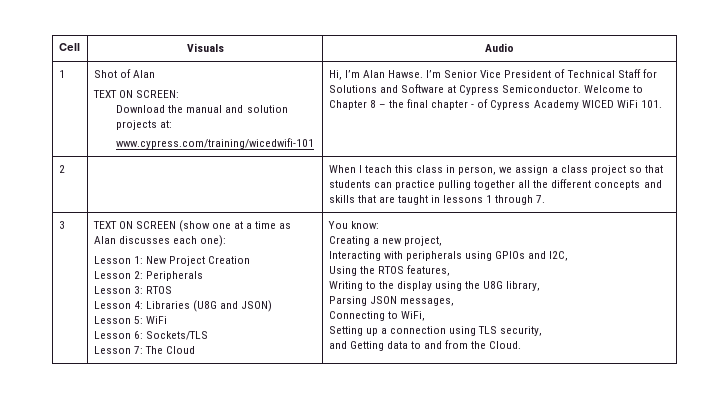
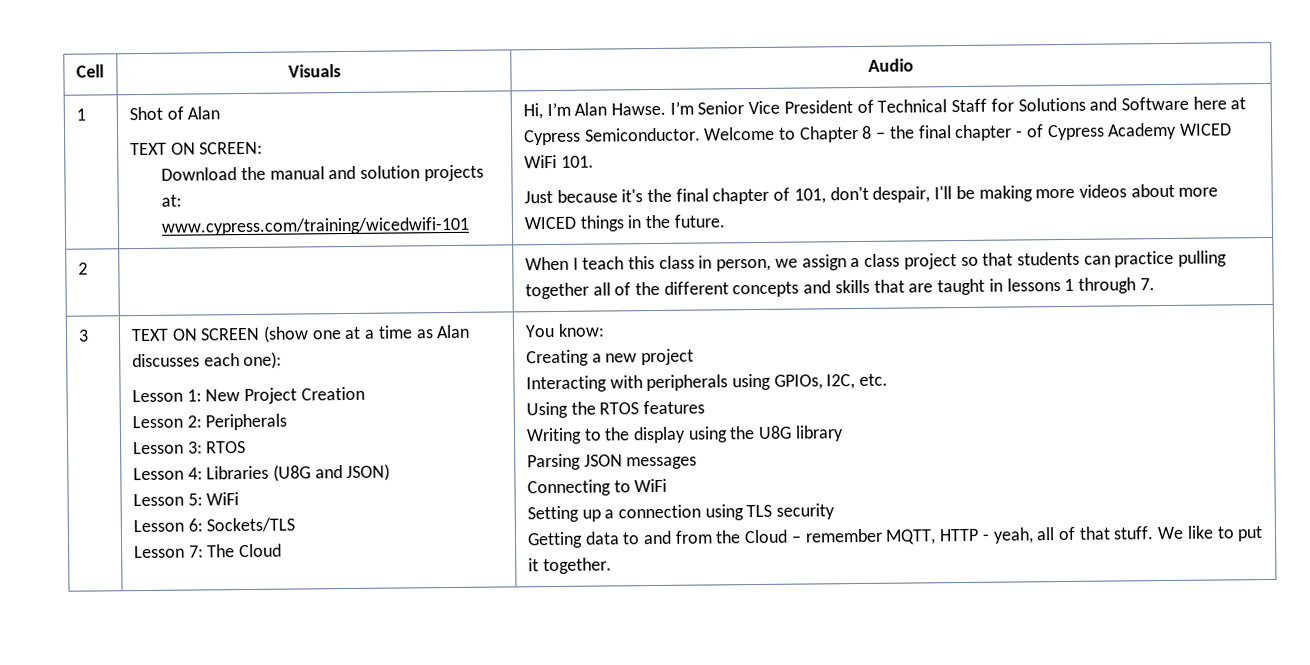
- I’m Senior Vice President of Technical Staff for Solutions and Software at Cypress Semiconductor.
+ I’m Senior Vice President of Technical Staff for Solutions and Software here at Cypress Semiconductor.
+ Just because it's the final chapter of 101, don't despair, I'll be making more videos about more WICED things in the future.
- 2 | | When I teach this class in person, we assign a class project so that students can practice pulling together all the different concepts and skills that are taught in lessons 1 through 7.
+ 2 | | When I teach this class in person, we assign a class project so that students can practice pulling together all of the different concepts and skills that are taught in lessons 1 through 7.
- Creating a new project,
+ Creating a new project
- Interacting with peripherals using GPIOs and I2C,
+ Interacting with peripherals using GPIOs, I2C, etc.
- Using the RTOS features,
+ Using the RTOS features
- Writing to the display using the U8G library,
+ Writing to the display using the U8G library
- Parsing JSON messages,
+ Parsing JSON messages
- Connecting to WiFi,
+ Connecting to WiFi
- Setting up a connection using TLS security,
- and Getting data to and from the Cloud.
+ Setting up a connection using TLS security
+ Getting data to and from the Cloud – remember MQTT, HTTP - yeah, all of that stuff. We like to put it together.

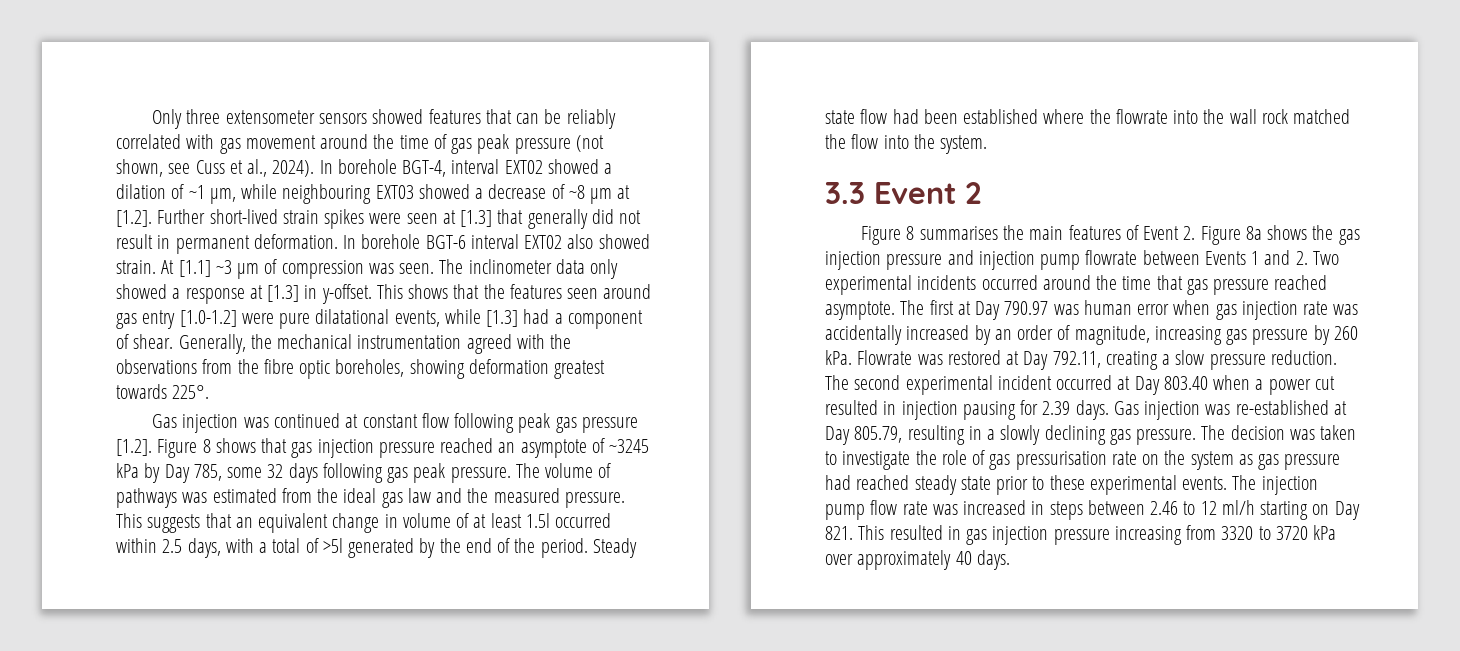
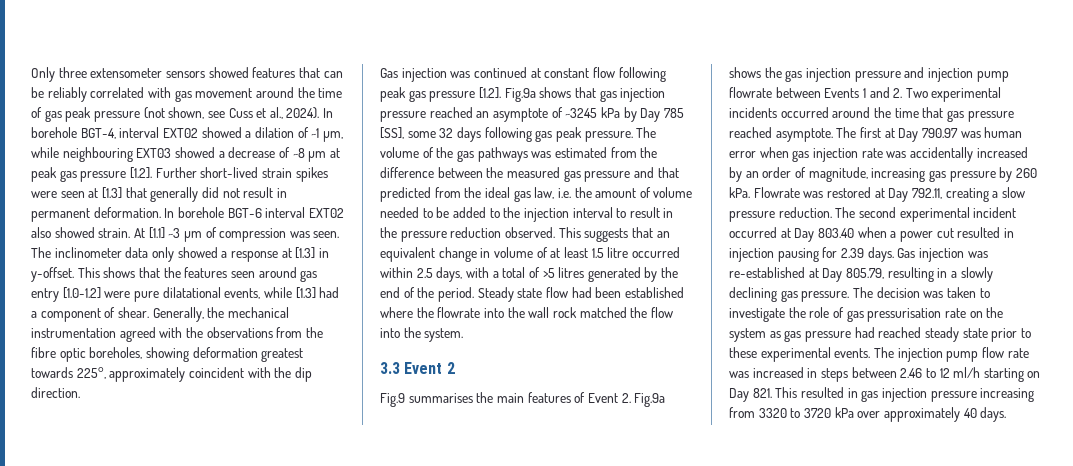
- In borehole BGT-4, interval EXT02 showed a dilation of ~1 µm, while neighbouring EXT03 showed a decrease of ~8 µm at [1.2]. Further short-lived strain spikes were seen at [1.3] that generally did not result in permanent deformation.
+ In borehole BGT-4, interval EXT02 showed a dilation of ~1 µm, while neighbouring EXT03 showed a decrease of ~8 µm at peak gas pressure [1.2]. Further short-lived strain spikes were seen at [1.3] that generally did not result in permanent deformation.
- Generally, the mechanical instrumentation agreed with the observations from the fibre optic boreholes, showing deformation greatest towards 225°.
+ Generally, the mechanical instrumentation agreed with the observations from the fibre optic boreholes, showing deformation greatest towards 225°, approximately coincident with the dip direction.
- Gas injection was continued at constant flow following peak gas pressure [1.2]. Figure 8 shows that gas injection pressure reached an asymptote of ~3245 kPa by Day 785, some 32 days following gas peak pressure.
+ Gas injection was continued at constant flow following peak gas pressure [1.2]. Fig.9a shows that gas injection pressure reached an asymptote of ~3245 kPa by Day 785 [SS], some 32 days following gas peak pressure.
- The volume of pathways was estimated from the ideal gas law and the measured pressure.
+ The volume of the gas pathways was estimated from the difference between the measured gas pressure and that predicted from the ideal gas law, i.e. the amount of volume needed to be added to the injection interval to result in the pressure reduction observed.
- This suggests that an equivalent change in volume of at least 1.5l occurred within 2.5 days, with a total of >5l generated by the end of the period.
+ This suggests that an equivalent change in volume of at least 1.5 litre occurred within 2.5 days, with a total of >5 litres generated by the end of the period.
- Figure 8 summarises the main features of Event 2. Figure 8a shows the gas injection pressure and injection pump flowrate between Events 1 and 2. Two experimental incidents occurred around the time that gas pressure reached asymptote.
+ Fig.9 summarises the main features of Event 2. Fig.9a shows the gas injection pressure and injection pump flowrate between Events 1 and 2. Two experimental incidents occurred around the time that gas pressure reached asymptote.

Exercise details:
Write the records out again in full, exactly, and skip every picture.

Answer space:
- I’m Senior Vice President of Technical Staff for Solutions and Software at Cypress Semiconductor.
+ I’m Senior Vice President of Technical Staff for Solutions and Software here at Cypress Semiconductor.
+ Just because it's the final chapter of 101, don't despair, I'll be making more videos about more WICED things in the future.
- 2 | | When I teach this class in person, we assign a class project so that students can practice pulling together all the different concepts and skills that are taught in lessons 1 through 7.
+ 2 | | When I teach this class in person, we assign a class project so that students can practice pulling together all of the different concepts and skills that are taught in lessons 1 through 7.
- Creating a new project,
+ Creating a new project
- Interacting with peripherals using GPIOs and I2C,
+ Interacting with peripherals using GPIOs, I2C, etc.
- Using the RTOS features,
+ Using the RTOS features
- Writing to the display using the U8G library,
+ Writing to the display using the U8G library
- Parsing JSON messages,
+ Parsing JSON messages
- Connecting to WiFi,
+ Connecting to WiFi
- Setting up a connection using TLS security,
- and Getting data to and from the Cloud.
+ Setting up a connection using TLS security
+ Getting data to and from the Cloud – remember MQTT, HTTP - yeah, all of that stuff. We like to put it together.

- In borehole BGT-4, interval EXT02 showed a dilation of ~1 µm, while neighbouring EXT03 showed a decrease of ~8 µm at [1.2]. Further short-lived strain spikes were seen at [1.3] that generally did not result in permanent deformation.
+ In borehole BGT-4, interval EXT02 showed a dilation of ~1 µm, while neighbouring EXT03 showed a decrease of ~8 µm at peak gas pressure [1.2]. Further short-lived strain spikes were seen at [1.3] that generally did not result in permanent deformation.
- Generally, the mechanical instrumentation agreed with the observations from the fibre optic boreholes, showing deformation greatest towards 225°.
+ Generally, the mechanical instrumentation agreed with the observations from the fibre optic boreholes, showing deformation greatest towards 225°, approximately coincident with the dip direction.
- Gas injection was continued at constant flow following peak gas pressure [1.2]. Figure 8 shows that gas injection pressure reached an asymptote of ~3245 kPa by Day 785, some 32 days following gas peak pressure.
+ Gas injection was continued at constant flow following peak gas pressure [1.2]. Fig.9a shows that gas injection pressure reached an asymptote of ~3245 kPa by Day 785 [SS], some 32 days following gas peak pressure.
- The volume of pathways was estimated from the ideal gas law and the measured pressure.
+ The volume of the gas pathways was estimated from the difference between the measured gas pressure and that predicted from the ideal gas law, i.e. the amount of volume needed to be added to the injection interval to result in the pressure reduction observed.
- This suggests that an equivalent change in volume of at least 1.5l occurred within 2.5 days, with a total of >5l generated by the end of the period.
+ This suggests that an equivalent change in volume of at least 1.5 litre occurred within 2.5 days, with a total of >5 litres generated by the end of the period.
- Figure 8 summarises the main features of Event 2. Figure 8a shows the gas injection pressure and injection pump flowrate between Events 1 and 2. Two experimental incidents occurred around the time that gas pressure reached asymptote.
+ Fig.9 summarises the main features of Event 2. Fig.9a shows the gas injection pressure and injection pump flowrate between Events 1 and 2. Two experimental incidents occurred around the time that gas pressure reached asymptote.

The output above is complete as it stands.